## What you need to do
Search the records below for the string "space", and report each line that contains it.

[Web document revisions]
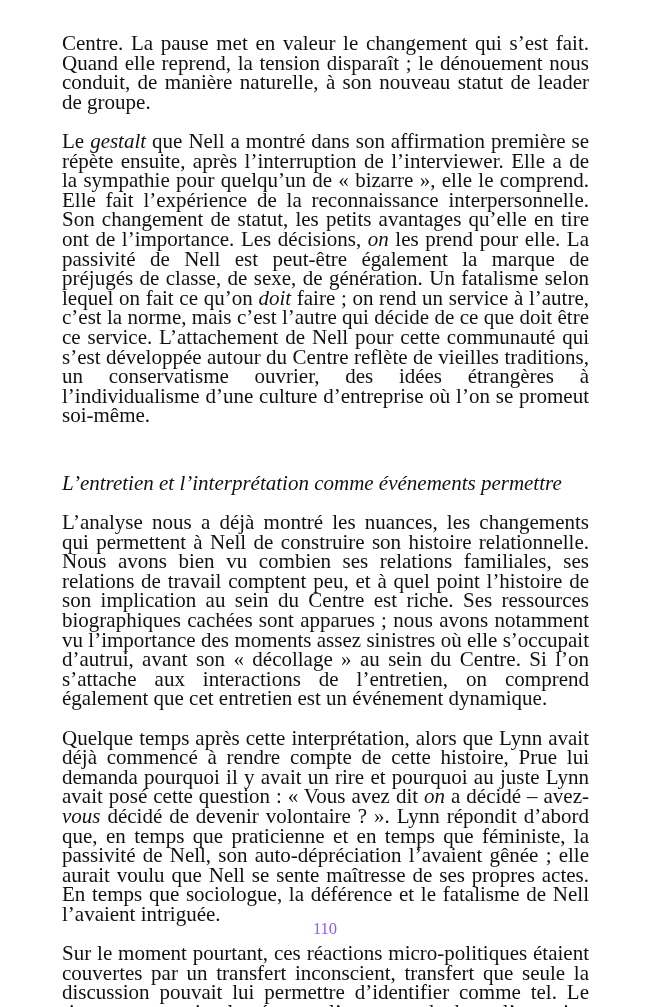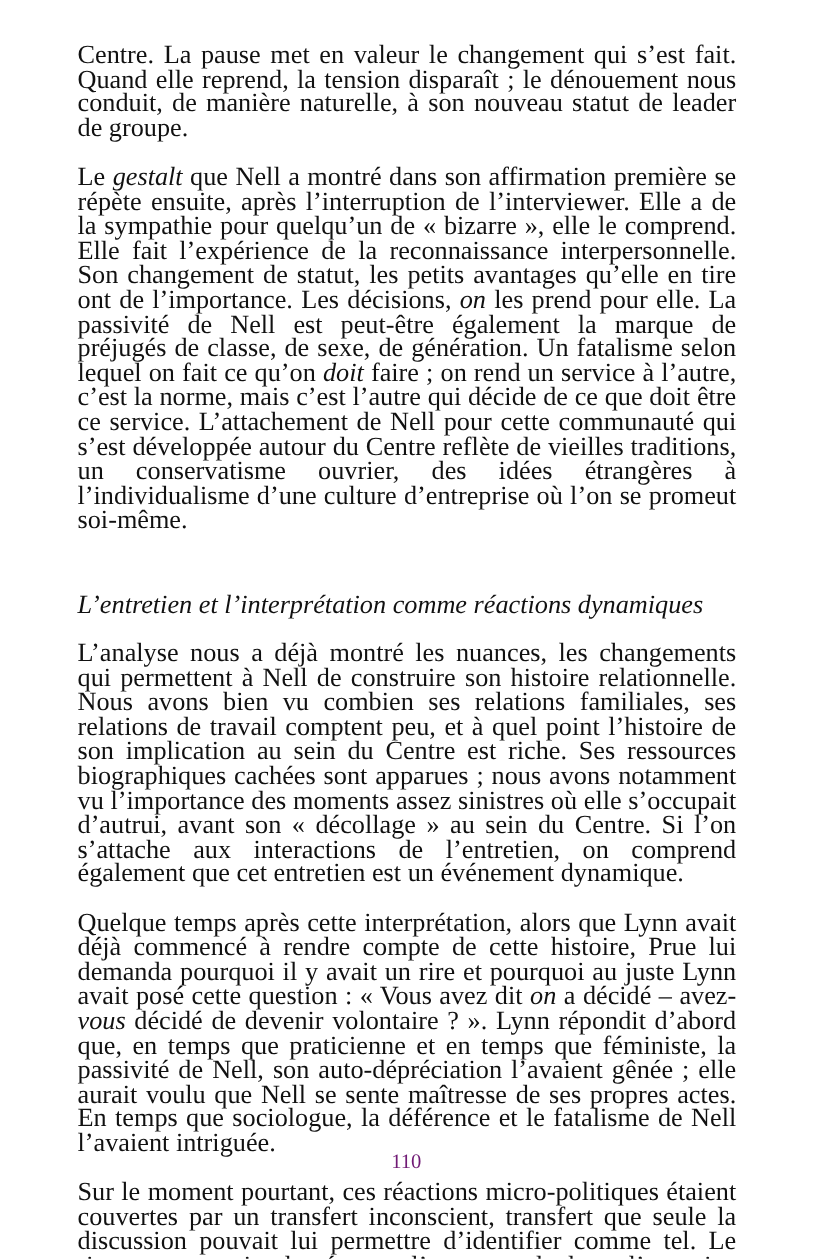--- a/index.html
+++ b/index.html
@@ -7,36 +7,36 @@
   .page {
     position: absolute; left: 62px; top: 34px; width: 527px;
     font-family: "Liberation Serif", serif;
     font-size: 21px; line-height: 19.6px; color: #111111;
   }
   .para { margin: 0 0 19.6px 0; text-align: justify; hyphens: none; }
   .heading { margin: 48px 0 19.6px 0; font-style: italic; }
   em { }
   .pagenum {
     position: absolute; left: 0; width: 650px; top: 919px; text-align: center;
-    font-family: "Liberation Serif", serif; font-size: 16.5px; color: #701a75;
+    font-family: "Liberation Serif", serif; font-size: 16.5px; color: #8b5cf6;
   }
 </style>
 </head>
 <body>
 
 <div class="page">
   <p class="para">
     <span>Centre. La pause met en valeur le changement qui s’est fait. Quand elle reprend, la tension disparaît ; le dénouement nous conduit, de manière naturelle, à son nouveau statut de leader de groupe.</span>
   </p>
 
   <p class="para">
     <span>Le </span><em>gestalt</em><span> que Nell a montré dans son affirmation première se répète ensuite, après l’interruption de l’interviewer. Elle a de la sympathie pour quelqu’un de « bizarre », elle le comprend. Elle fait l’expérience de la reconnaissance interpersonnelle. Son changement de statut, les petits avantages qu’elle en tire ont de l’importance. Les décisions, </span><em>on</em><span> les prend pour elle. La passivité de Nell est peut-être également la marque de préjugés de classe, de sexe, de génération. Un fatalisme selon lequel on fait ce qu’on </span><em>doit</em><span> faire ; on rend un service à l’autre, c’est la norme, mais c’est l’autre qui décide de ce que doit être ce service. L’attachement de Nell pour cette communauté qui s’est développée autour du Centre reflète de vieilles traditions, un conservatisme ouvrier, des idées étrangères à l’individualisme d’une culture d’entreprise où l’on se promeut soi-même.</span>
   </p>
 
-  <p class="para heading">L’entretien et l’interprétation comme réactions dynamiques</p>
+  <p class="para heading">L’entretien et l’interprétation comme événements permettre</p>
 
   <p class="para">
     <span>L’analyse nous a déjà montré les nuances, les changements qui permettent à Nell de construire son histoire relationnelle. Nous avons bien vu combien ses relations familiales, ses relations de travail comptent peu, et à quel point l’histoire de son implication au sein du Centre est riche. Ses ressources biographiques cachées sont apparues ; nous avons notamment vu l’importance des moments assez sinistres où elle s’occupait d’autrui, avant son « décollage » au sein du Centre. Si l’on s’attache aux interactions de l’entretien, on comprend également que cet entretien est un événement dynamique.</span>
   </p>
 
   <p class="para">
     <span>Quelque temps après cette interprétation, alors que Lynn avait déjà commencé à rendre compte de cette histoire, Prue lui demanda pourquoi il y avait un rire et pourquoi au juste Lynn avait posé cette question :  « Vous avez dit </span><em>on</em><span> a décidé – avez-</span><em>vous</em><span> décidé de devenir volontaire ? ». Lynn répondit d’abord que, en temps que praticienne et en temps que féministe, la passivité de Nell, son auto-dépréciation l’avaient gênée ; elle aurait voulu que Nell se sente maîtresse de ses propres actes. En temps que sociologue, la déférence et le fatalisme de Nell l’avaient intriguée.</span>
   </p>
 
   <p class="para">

* * *

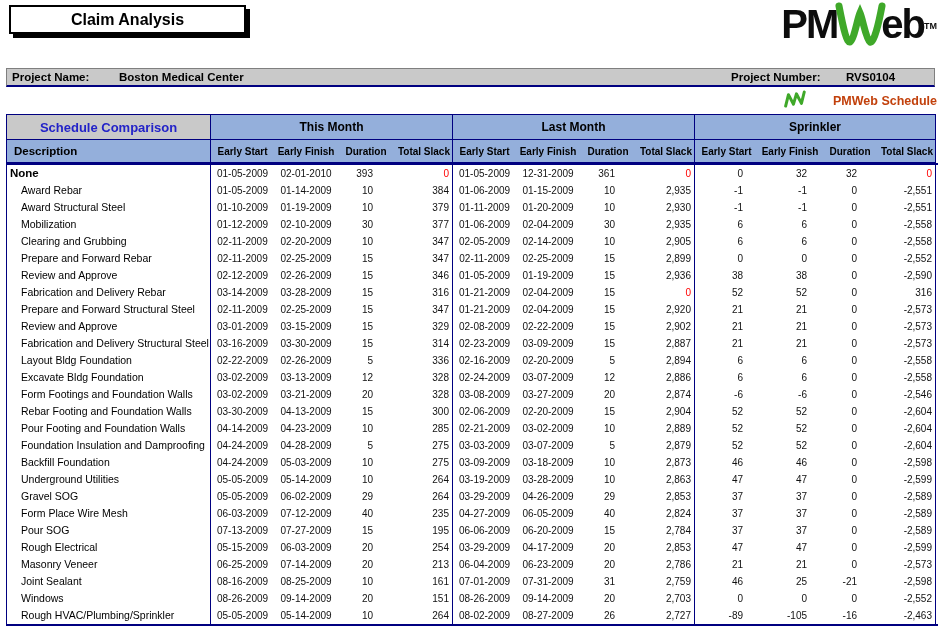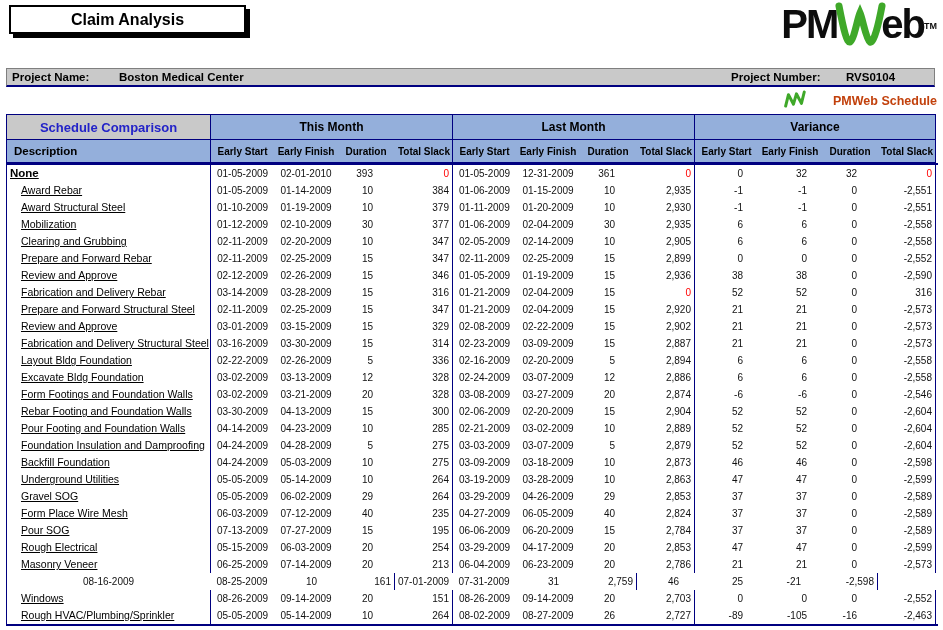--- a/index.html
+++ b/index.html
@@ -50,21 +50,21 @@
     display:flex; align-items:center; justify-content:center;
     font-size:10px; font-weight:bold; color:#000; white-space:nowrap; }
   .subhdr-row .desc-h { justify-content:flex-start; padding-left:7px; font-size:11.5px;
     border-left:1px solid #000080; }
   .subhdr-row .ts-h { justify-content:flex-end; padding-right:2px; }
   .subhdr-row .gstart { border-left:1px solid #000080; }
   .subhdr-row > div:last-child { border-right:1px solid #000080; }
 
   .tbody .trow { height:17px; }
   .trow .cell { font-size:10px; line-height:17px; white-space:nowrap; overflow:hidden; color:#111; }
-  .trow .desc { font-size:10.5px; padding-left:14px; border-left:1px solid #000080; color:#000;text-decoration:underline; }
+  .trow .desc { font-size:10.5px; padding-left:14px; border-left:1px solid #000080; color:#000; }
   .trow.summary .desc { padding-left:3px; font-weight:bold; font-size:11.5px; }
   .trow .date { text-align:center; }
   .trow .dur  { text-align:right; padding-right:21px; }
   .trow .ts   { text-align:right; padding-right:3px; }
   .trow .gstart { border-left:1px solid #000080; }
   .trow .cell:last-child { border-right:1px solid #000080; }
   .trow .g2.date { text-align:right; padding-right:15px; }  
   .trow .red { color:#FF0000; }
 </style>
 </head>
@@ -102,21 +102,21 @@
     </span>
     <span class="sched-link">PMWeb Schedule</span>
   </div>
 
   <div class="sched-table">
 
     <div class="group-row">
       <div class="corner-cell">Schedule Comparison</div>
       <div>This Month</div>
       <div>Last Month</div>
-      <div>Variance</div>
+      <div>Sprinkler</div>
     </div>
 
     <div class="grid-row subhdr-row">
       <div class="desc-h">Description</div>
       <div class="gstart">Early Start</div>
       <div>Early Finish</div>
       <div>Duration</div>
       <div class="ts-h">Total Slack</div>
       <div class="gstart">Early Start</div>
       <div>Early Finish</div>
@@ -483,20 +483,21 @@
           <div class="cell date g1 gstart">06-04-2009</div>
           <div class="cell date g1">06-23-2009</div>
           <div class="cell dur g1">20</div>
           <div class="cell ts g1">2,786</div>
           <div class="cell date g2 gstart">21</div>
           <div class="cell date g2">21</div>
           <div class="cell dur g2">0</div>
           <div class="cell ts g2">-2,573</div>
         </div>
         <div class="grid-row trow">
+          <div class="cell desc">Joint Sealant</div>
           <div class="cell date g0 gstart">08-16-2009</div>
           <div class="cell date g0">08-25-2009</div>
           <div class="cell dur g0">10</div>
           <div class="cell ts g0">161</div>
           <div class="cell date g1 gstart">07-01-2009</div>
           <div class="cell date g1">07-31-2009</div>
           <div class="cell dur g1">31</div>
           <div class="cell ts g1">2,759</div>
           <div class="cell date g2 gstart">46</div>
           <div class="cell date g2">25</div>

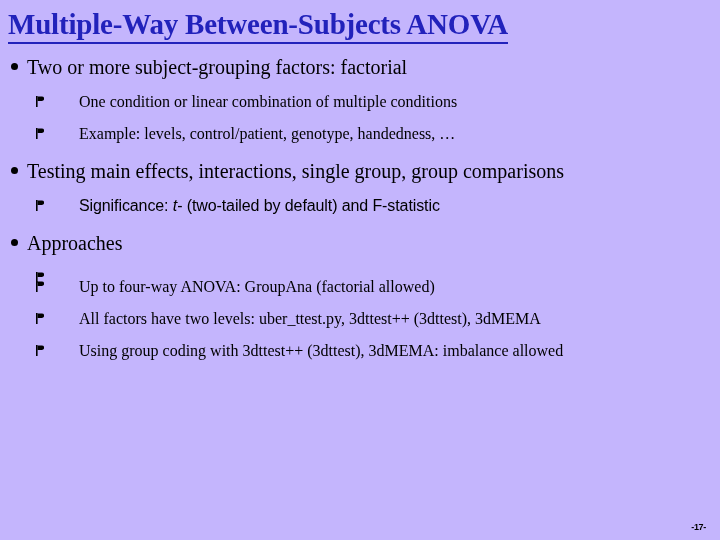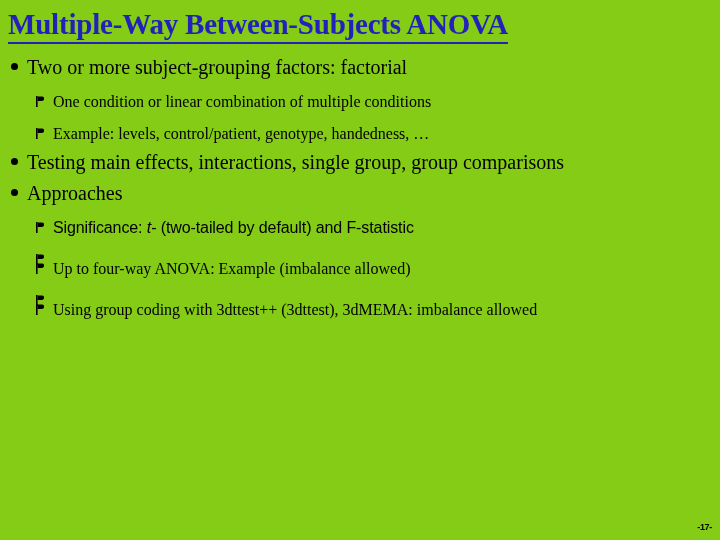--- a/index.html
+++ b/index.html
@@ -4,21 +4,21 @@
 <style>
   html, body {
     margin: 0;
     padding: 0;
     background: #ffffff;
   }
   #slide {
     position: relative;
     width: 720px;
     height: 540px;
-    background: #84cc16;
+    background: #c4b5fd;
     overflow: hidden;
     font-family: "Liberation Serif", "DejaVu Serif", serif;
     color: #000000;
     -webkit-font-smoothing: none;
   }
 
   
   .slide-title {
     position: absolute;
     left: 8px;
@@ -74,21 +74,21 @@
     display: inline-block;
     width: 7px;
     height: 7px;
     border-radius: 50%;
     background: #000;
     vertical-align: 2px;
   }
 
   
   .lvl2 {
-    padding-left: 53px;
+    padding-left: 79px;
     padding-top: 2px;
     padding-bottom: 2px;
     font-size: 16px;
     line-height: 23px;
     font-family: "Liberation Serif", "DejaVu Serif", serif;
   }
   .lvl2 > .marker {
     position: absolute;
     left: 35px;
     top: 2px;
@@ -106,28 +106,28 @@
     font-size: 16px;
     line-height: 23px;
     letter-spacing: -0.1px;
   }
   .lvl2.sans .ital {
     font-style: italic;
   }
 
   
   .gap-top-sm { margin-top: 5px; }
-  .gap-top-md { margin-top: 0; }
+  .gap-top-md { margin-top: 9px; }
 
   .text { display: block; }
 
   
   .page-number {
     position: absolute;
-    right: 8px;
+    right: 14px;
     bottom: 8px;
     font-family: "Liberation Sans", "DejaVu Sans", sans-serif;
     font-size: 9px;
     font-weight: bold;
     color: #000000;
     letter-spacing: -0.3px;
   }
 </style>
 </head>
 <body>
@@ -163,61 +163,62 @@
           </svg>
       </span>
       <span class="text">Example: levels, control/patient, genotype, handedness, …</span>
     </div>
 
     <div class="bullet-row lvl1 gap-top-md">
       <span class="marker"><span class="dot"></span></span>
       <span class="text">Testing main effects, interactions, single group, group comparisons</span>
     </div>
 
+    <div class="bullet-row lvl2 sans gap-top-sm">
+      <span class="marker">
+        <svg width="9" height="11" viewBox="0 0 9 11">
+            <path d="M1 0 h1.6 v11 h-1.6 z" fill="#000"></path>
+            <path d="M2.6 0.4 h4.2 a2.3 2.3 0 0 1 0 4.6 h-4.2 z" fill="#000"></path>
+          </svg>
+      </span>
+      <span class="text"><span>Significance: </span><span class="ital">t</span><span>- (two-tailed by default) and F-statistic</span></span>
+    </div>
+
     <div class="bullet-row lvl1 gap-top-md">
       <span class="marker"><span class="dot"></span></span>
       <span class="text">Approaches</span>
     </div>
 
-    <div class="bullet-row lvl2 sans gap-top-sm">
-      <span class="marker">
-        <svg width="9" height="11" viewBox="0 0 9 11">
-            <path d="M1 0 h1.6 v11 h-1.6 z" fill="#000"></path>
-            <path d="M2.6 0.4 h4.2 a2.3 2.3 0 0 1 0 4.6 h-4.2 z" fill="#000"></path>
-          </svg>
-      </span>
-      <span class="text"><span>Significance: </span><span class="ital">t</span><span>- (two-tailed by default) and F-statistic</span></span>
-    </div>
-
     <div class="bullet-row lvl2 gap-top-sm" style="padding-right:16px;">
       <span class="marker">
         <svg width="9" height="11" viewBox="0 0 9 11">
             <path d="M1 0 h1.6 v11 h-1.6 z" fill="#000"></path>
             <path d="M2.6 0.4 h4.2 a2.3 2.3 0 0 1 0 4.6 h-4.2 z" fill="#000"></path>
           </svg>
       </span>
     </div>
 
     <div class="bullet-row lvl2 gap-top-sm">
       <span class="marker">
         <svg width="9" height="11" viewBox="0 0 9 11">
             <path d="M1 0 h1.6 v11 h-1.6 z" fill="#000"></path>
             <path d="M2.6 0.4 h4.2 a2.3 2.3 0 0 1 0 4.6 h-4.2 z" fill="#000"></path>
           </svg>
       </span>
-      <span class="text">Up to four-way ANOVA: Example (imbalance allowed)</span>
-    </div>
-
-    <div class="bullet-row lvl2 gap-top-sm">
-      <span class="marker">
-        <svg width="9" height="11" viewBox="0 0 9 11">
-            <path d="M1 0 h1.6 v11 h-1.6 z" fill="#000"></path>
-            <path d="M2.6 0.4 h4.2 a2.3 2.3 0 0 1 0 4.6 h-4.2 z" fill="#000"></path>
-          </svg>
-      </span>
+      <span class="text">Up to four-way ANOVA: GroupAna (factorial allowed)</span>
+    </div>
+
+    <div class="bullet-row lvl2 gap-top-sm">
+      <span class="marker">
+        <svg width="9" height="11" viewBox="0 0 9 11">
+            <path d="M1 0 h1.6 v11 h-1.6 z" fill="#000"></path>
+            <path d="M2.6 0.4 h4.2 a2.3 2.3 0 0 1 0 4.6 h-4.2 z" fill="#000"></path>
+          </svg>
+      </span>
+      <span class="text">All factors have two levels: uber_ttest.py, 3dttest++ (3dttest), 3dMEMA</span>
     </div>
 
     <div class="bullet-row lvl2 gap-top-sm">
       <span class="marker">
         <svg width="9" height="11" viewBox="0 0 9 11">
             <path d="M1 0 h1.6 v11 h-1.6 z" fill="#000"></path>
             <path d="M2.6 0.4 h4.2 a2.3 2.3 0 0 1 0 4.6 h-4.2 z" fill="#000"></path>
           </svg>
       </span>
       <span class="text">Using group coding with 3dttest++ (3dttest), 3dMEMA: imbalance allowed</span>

--

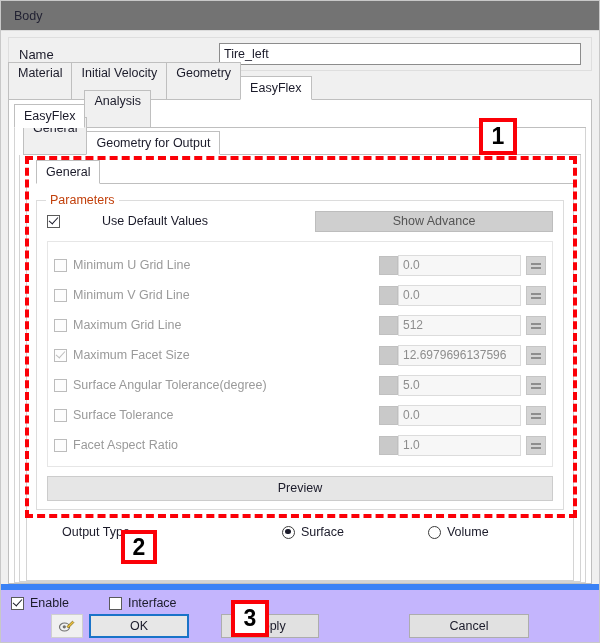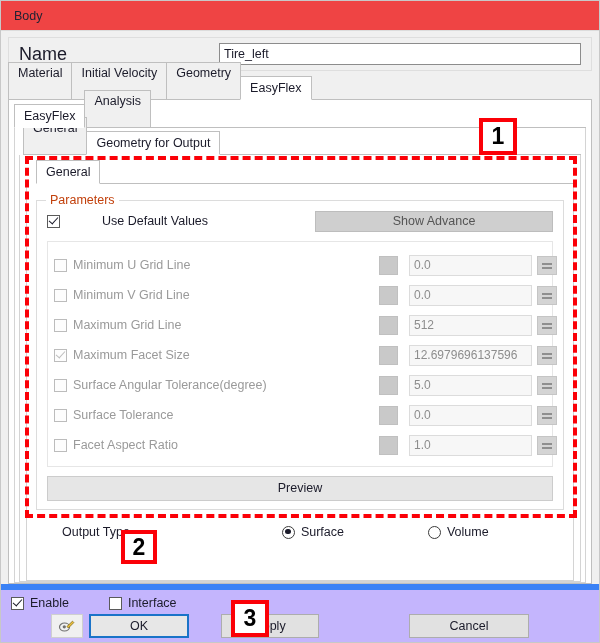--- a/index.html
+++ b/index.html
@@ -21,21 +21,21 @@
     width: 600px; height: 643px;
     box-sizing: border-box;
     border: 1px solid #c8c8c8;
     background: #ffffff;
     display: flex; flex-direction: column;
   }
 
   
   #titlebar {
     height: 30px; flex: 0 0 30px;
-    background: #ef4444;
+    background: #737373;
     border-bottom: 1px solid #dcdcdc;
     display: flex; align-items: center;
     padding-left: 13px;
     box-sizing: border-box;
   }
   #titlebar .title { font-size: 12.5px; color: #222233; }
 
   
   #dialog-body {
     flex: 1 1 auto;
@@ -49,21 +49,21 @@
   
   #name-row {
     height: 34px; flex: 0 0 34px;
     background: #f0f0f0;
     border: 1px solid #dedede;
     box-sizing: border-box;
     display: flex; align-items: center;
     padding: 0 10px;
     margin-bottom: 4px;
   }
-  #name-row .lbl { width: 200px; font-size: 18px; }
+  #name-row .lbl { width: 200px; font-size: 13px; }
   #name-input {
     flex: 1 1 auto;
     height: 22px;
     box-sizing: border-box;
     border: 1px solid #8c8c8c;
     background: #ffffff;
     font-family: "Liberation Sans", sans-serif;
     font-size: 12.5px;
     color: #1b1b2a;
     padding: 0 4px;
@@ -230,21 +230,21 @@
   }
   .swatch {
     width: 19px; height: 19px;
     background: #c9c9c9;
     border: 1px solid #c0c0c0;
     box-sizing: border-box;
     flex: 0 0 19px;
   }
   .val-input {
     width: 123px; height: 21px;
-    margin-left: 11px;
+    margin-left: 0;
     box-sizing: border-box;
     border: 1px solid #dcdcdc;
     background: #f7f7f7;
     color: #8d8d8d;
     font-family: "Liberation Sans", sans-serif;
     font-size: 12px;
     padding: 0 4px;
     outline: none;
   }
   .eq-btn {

## Response
     font-size:10px; font-weight:bold; color:#000; white-space:nowrap; }
   .trow .cell { font-size:10px; line-height:17px; white-space:nowrap; overflow:hidden; color:#111; }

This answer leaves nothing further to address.